FOXO3A transcriptionally promotes the expression of SIRT6 in melanoma

It was previously shown that the FOXO3a genotype was strongly associated with human longevity (30). As a deacetylase, SIRT6 also was shown to be related to human longevity (31). Additionally, FOXO3a and SIRT6 are both regulators of hepatic sterol regulatory element-binding protein 2 and cholesterol biosynthesis, as well as low-density lipoprotein-cholesterol homeostasis (32,33). These findings suggested that FOXO3a and SIRT6 are highly associated; however, their relationship had not been elucidated. In the present study, it was found that FOXO3A mRNA expression was positively correlated with SIRT6 mRNA expression (detected by probe 219613_s_at or 233179_x_at) in a melanoma cohort (Fig. 2A and B).
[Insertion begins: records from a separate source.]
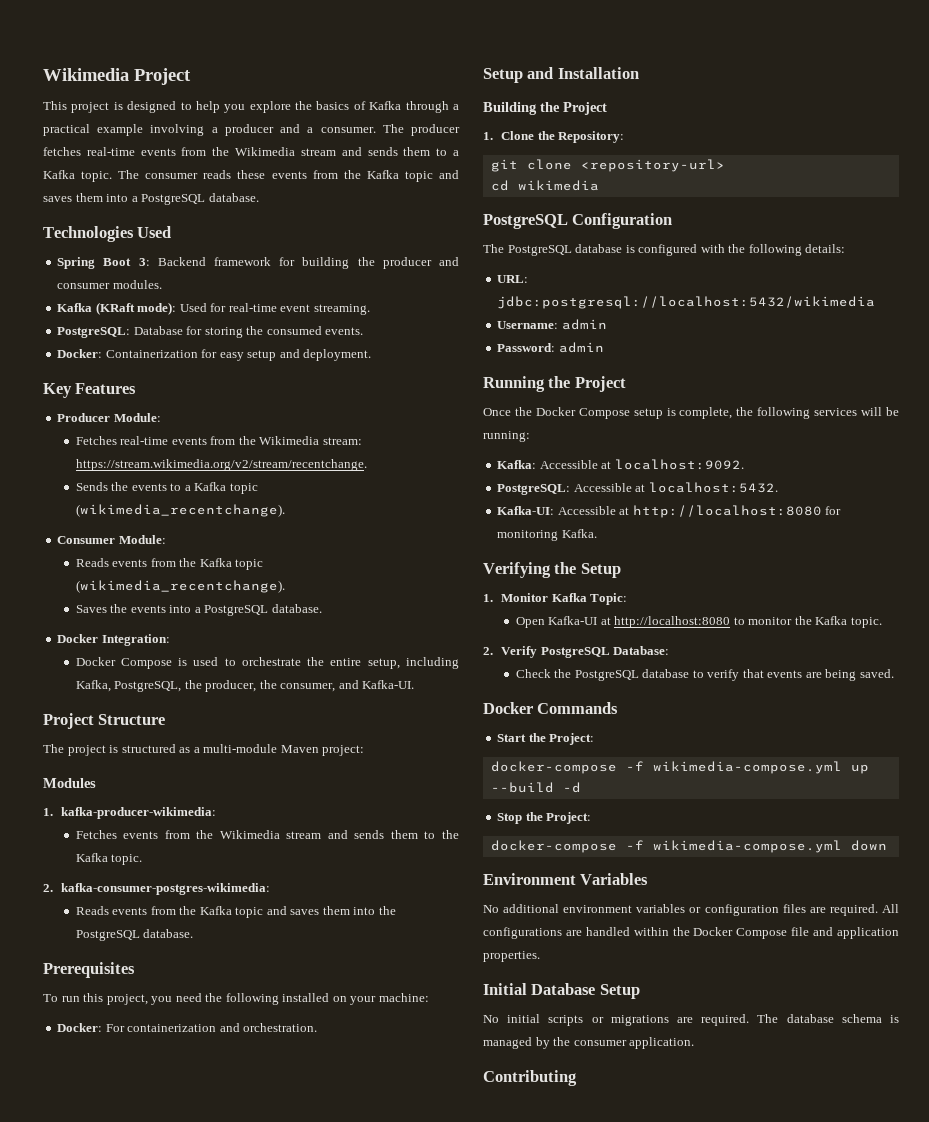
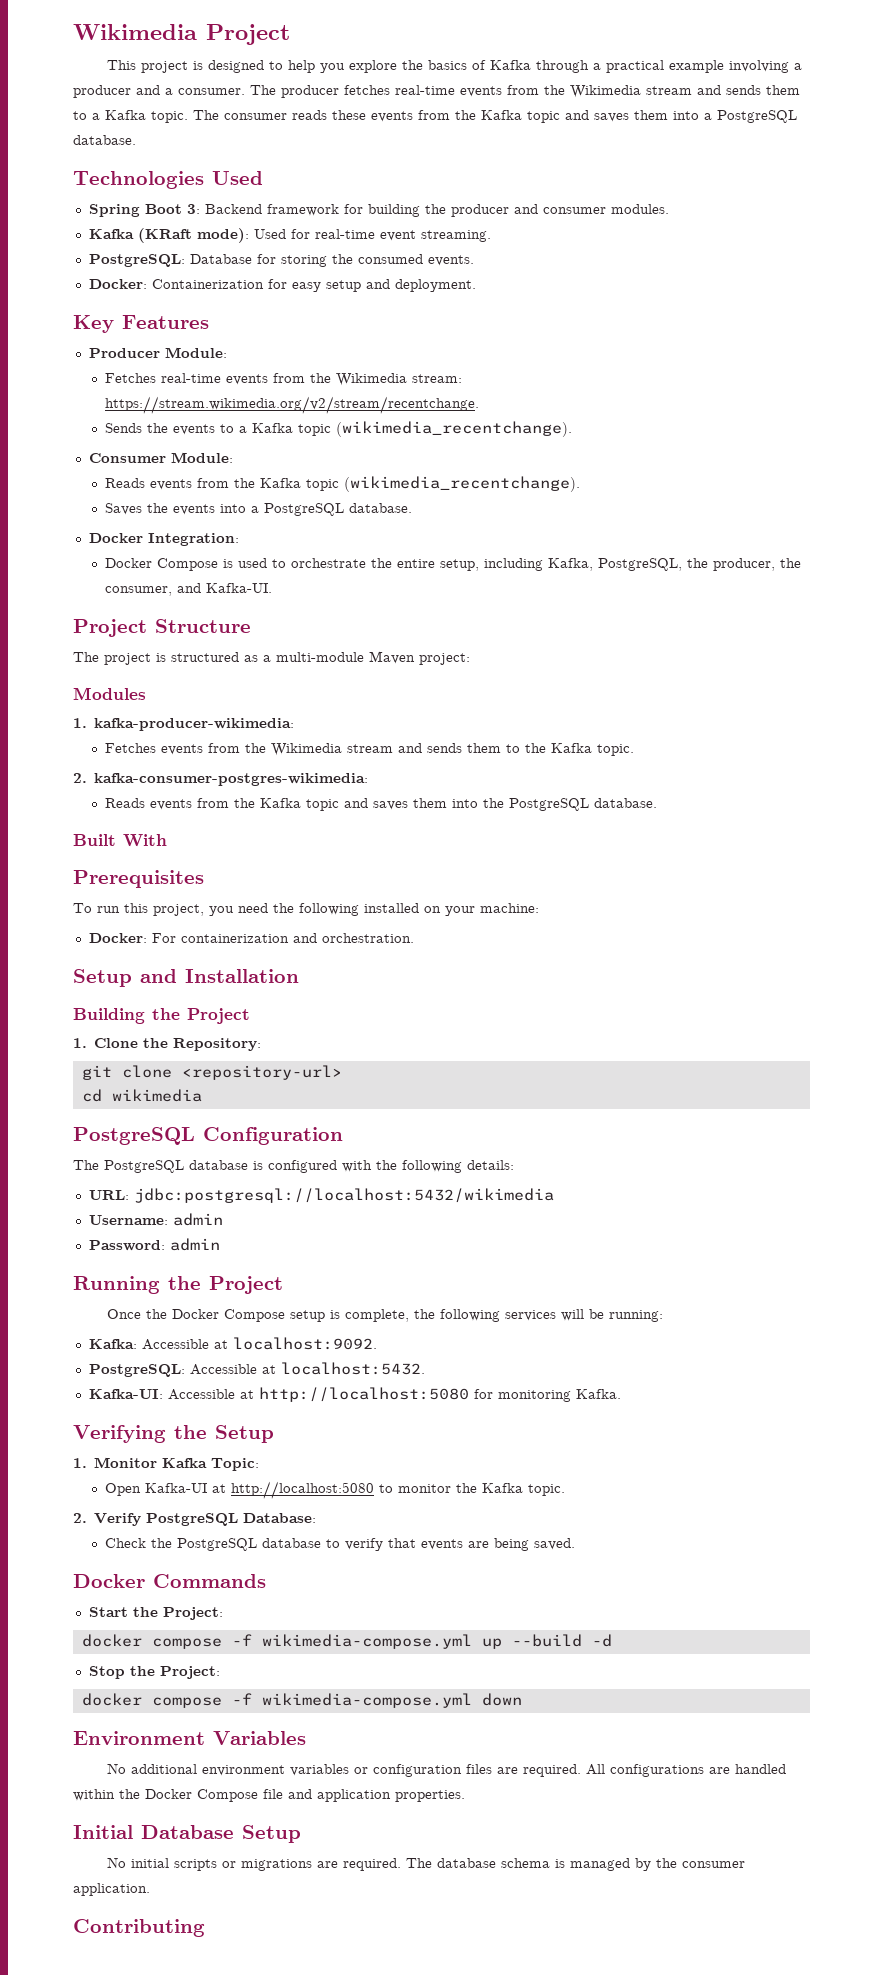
+ Built With
- Kafka-UI: Accessible at http://localhost:8080 for monitoring Kafka.
+ Kafka-UI: Accessible at http://localhost:5080 for monitoring Kafka.
- Open Kafka-UI at http://localhost:8080 to monitor the Kafka topic.
+ Open Kafka-UI at http://localhost:5080 to monitor the Kafka topic.
- docker-compose -f wikimedia-compose.yml up --build -d
+ docker compose -f wikimedia-compose.yml up --build -d
- docker-compose -f wikimedia-compose.yml down
+ docker compose -f wikimedia-compose.yml down

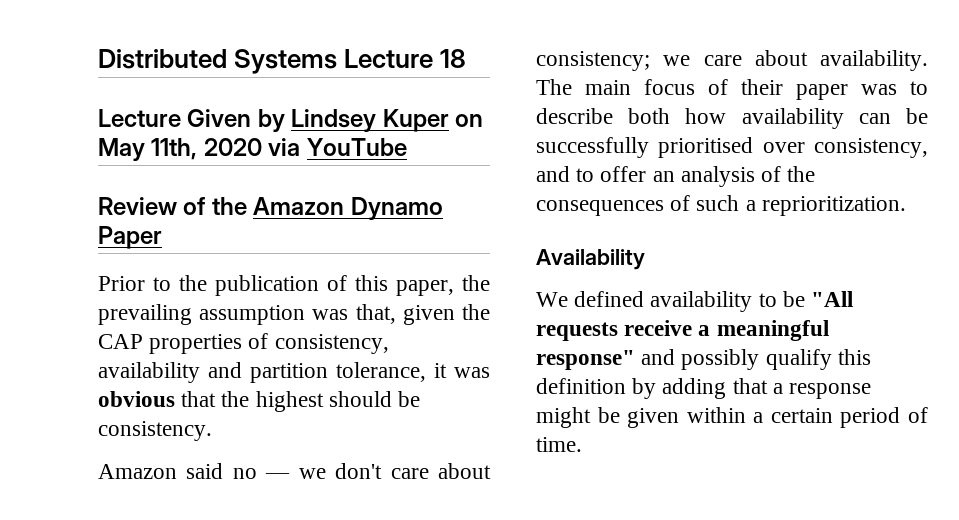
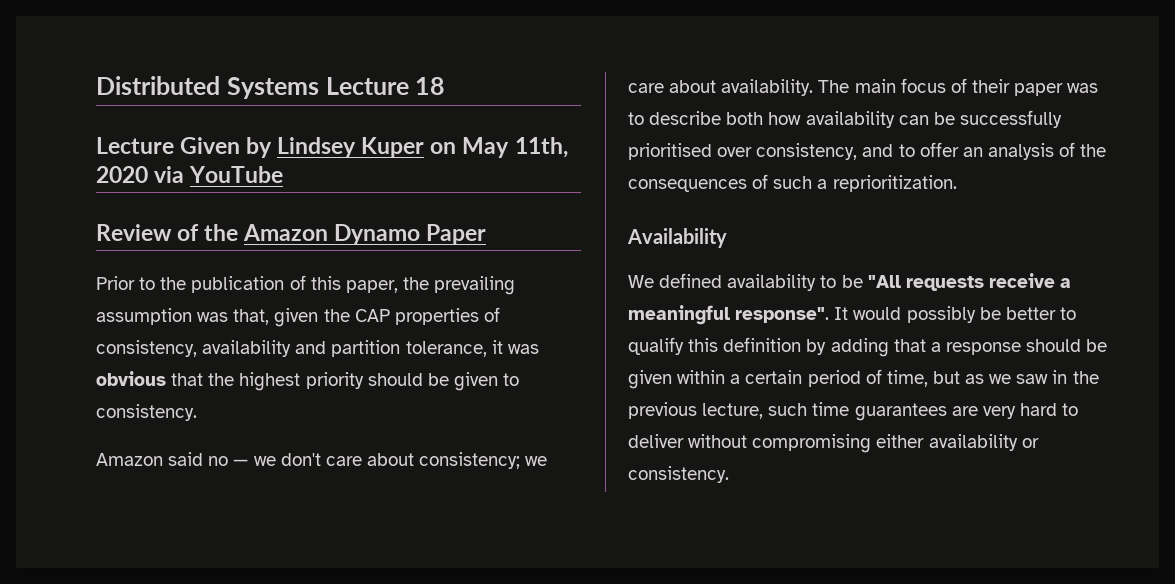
- Prior to the publication of this paper, the prevailing assumption was that, given the CAP properties of consistency, availability and partition tolerance, it was obvious that the highest should be consistency.
+ Prior to the publication of this paper, the prevailing assumption was that, given the CAP properties of consistency, availability and partition tolerance, it was obvious that the highest priority should be given to consistency.
- We defined availability to be "All requests receive a meaningful response" and possibly qualify this definition by adding that a response might be given within a certain period of time.
+ We defined availability to be "All requests receive a meaningful response". It would possibly be better to qualify this definition by adding that a response should be given within a certain period of time, but as we saw in the previous lecture, such time guarantees are very hard to deliver without compromising either availability or consistency.

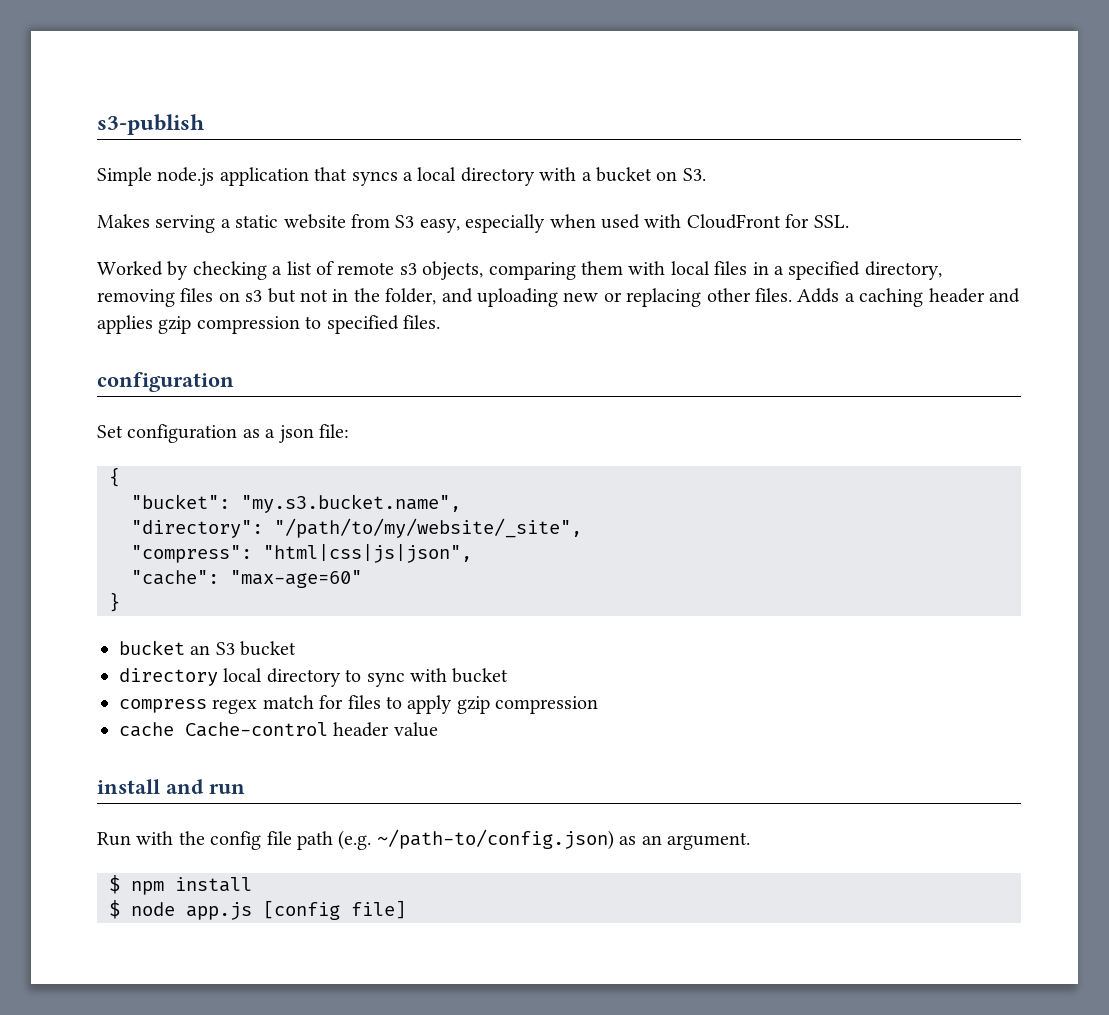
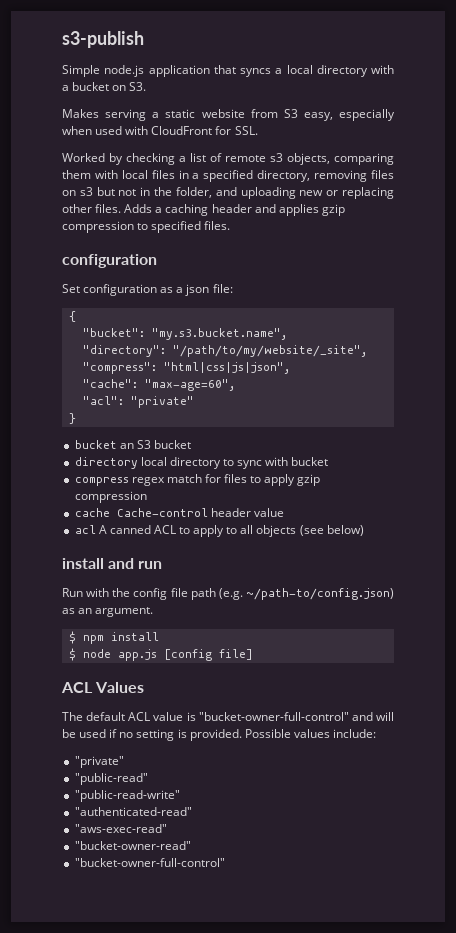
- "cache": "max-age=60"
+ "cache": "max-age=60",
+ "acl": "private"
+ acl A canned ACL to apply to all objects (see below)
+ ACL Values
+ The default ACL value is "bucket-owner-full-control" and will be used if no setting is provided. Possible values include:
+ "private"
+ "public-read"
+ "public-read-write"
+ "authenticated-read"
+ "aws-exec-read"
+ "bucket-owner-read"
+ "bucket-owner-full-control"

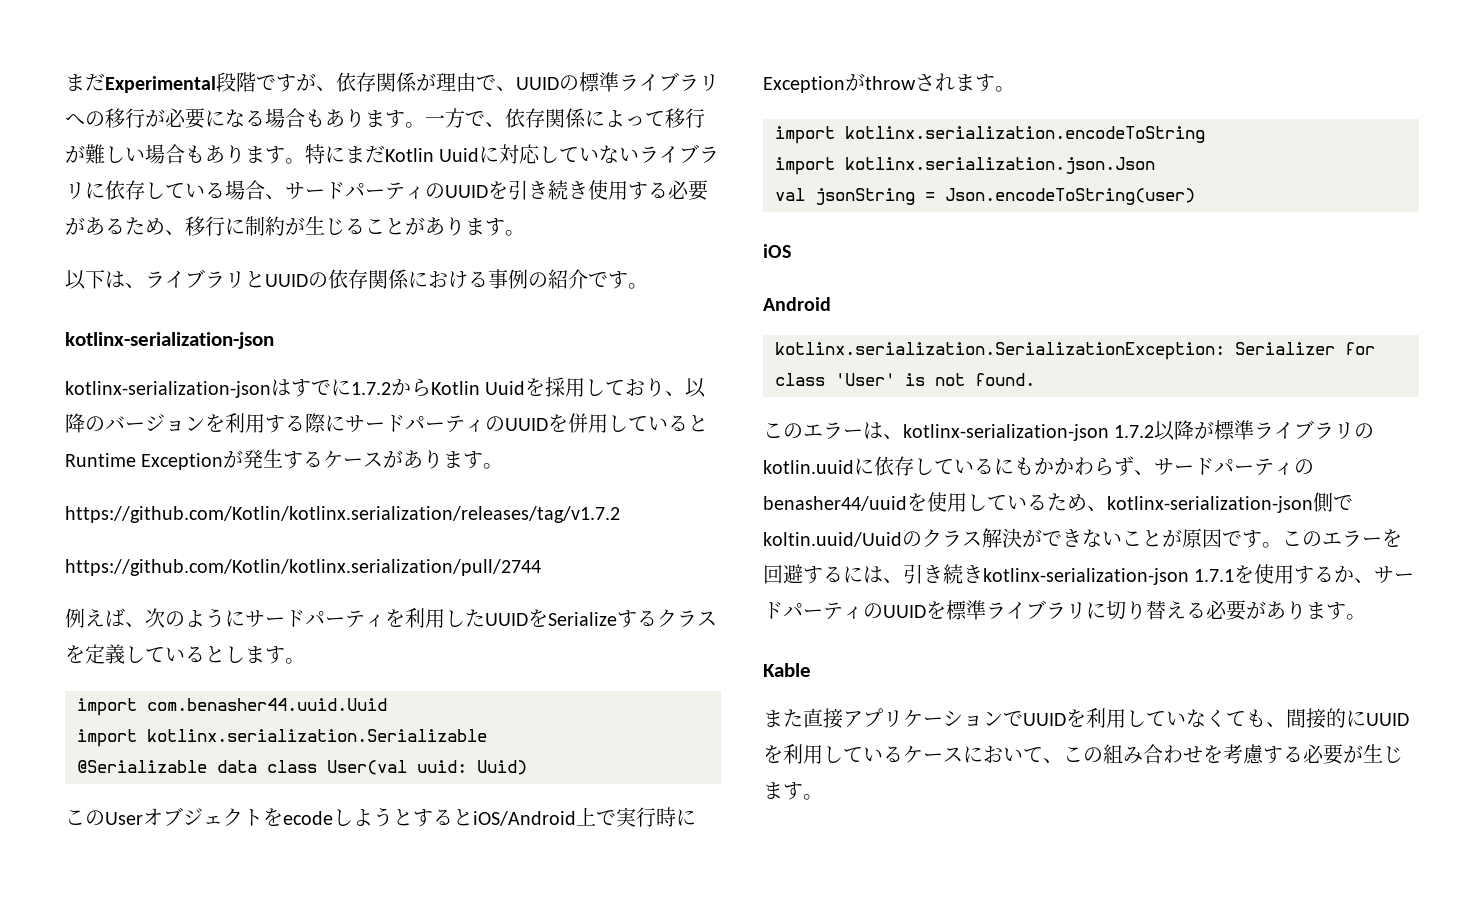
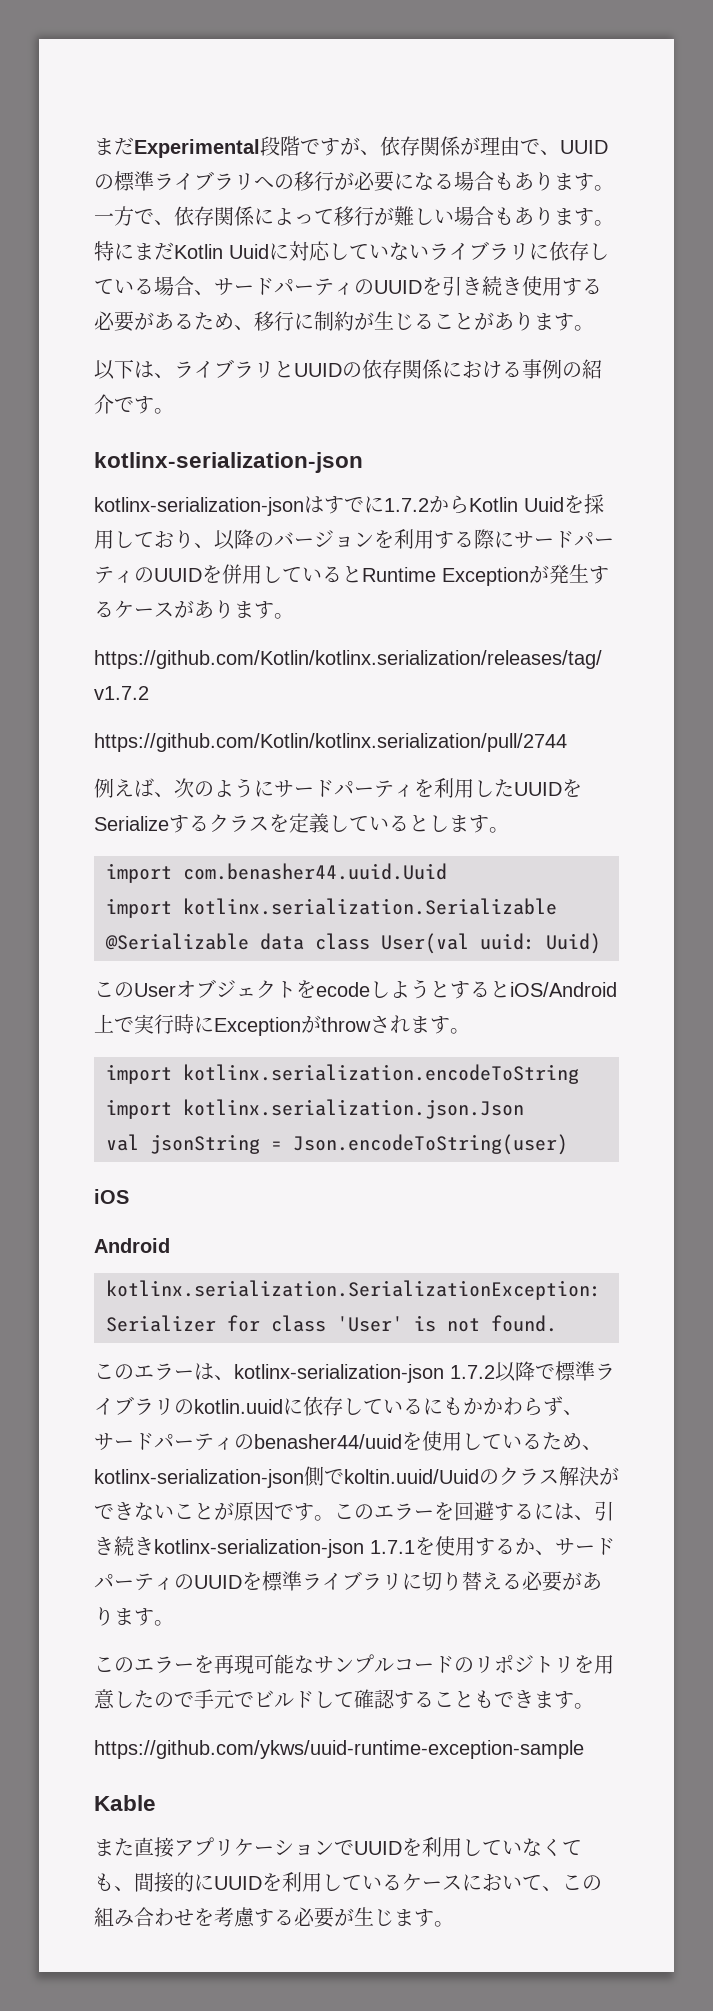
- このエラーは、kotlinx-serialization-json 1.7.2以降が標準ライブラリのkotlin.uuidに依存しているにもかかわらず、サードパーティのbenasher44/uuidを使用しているため、kotlinx-serialization-json側でkoltin.uuid/Uuidのクラス解決ができないことが原因です。
+ このエラーは、kotlinx-serialization-json 1.7.2以降で標準ライブラリのkotlin.uuidに依存しているにもかかわらず、サードパーティのbenasher44/uuidを使用しているため、kotlinx-serialization-json側でkoltin.uuid/Uuidのクラス解決ができないことが原因です。
+ このエラーを再現可能なサンプルコードのリポジトリを用意したので手元でビルドして確認することもできます。
+ https://github.com/ykws/uuid-runtime-exception-sample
Additionally, mRNA expression levels of FOXO3A and SIRT6 were correlated with each other in PIG1 melanocytes and 3 melanoma cell lines (Fig. 2C-E). Furthermore, FOXO3a expression was silenced in MV3 melanoma cells via virus-mediated transfection, and the results showed that both the mRNA and protein levels of SIRT6 were downregulated after FOXO3a silencing (Fig. 2F and G). Consistently, FOXO3a overexpression also induced upregulation of SIRT6 expression in MV3 cells (Fig. 2H and I).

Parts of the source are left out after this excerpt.